You belong in the record store.

 I worked in the record store near my house, Monster Music. And instead of it being a store in the traditional sense, instead it was a house. It was old, lots of wood paneling and old carpet, conversation pits in two of the rooms. A second floor that had a wooden bannister with floral and fruit wallpaper that led up to a loft area which led outside to something that felt like it was out of neverland. Like a tree house. There were ziplines and massive trees to slide down. Inside the house, there were racks and rows of records to look through, but since I worked there, I paid a lot less attention to the records than I did the consumers and the people I worked with.
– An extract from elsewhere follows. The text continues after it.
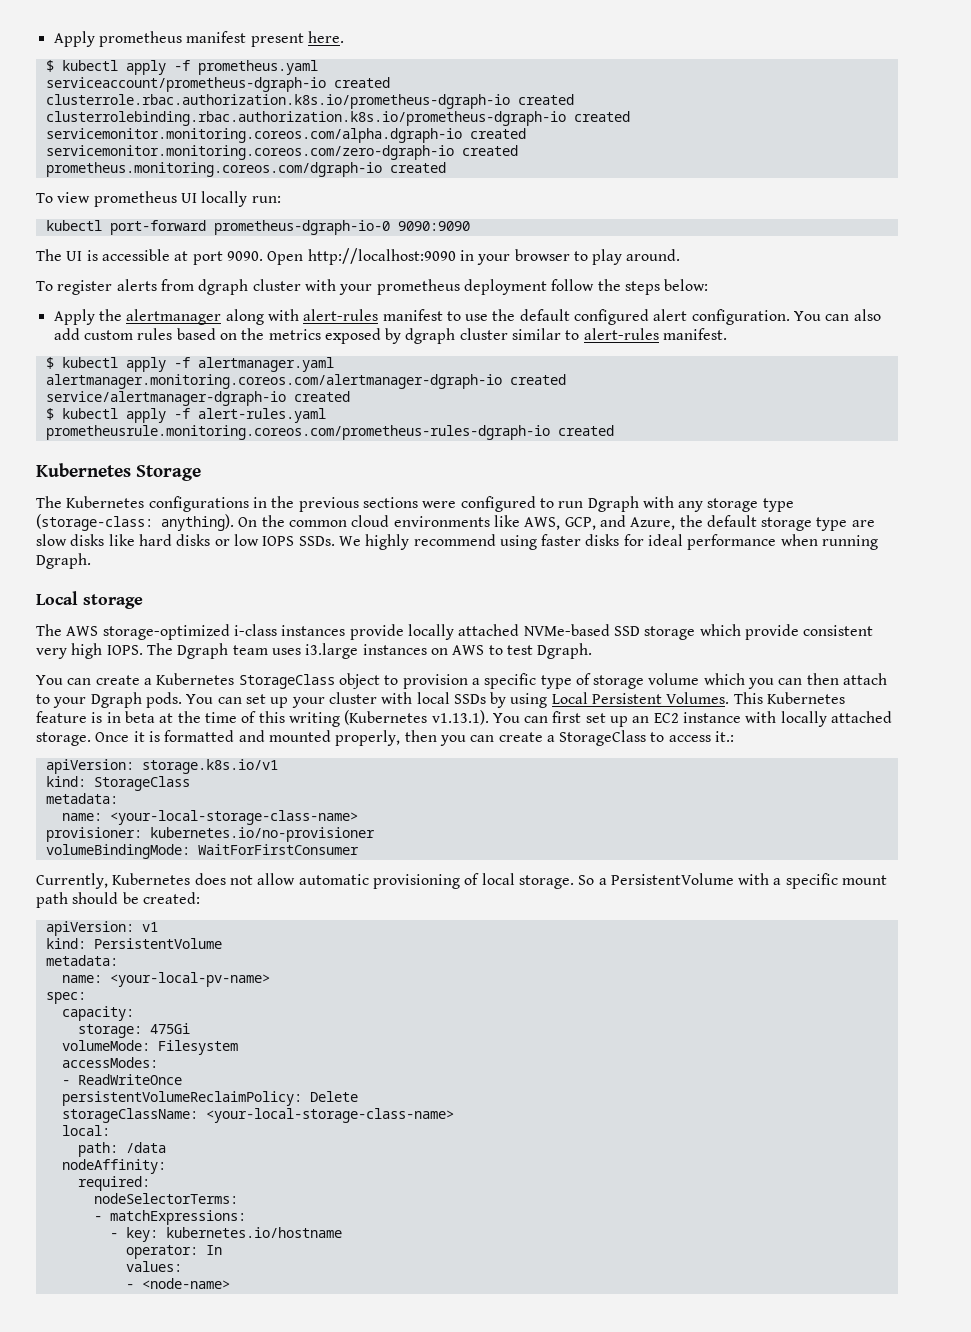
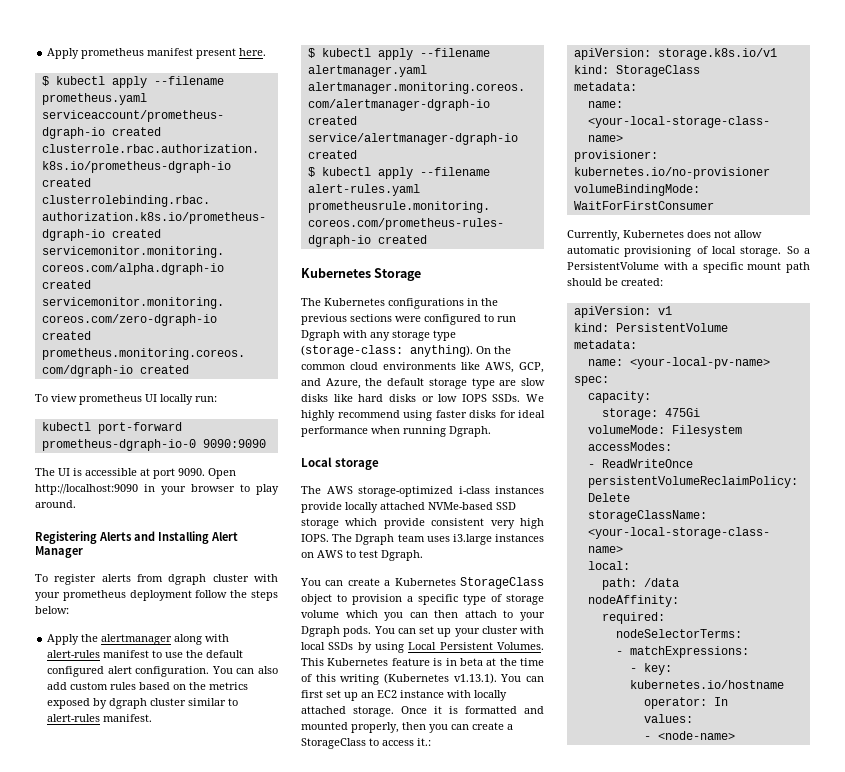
[173,60,190,71] -f -> [153,76,224,85] --filename
(681, 255) none -> [35,531,238,544] [35,546,83,558] // Registering Alerts and Installing Alert Manager
[173,357,190,368] -f -> [419,48,490,57] --filename
[173,408,190,419] -f -> [419,167,490,176] --filename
That aspect of it was the preeminent theme of the dream itself. There was a communal sense of employees and the people who worked in and around the store. People slept on the floors of the building, laid around one another in big nests of embrace and laughter. It felt cultish in a way, the empty minds and ideas of the people who were unable to hold discussions, but instead physically leaned and dragged on one another, putting their lips on my ears and their arms around my shoulders and neck. I walked through the ‘store’ trying to manage and help customers, but instead was disrupted by the confusion and distraction of the women trying to touch and hang on me. The light that came into the house was pink and dusty, every ray of light gleaming and holding a weight over the eyes, almost like wincing from blinding brightness or the way early waking can smear and disrupt the senses. I felt liked and appreciated there, like they were happy to have me in the room with them, happy to have me walking through and seeing them, even though I never stopped to speak with many of them.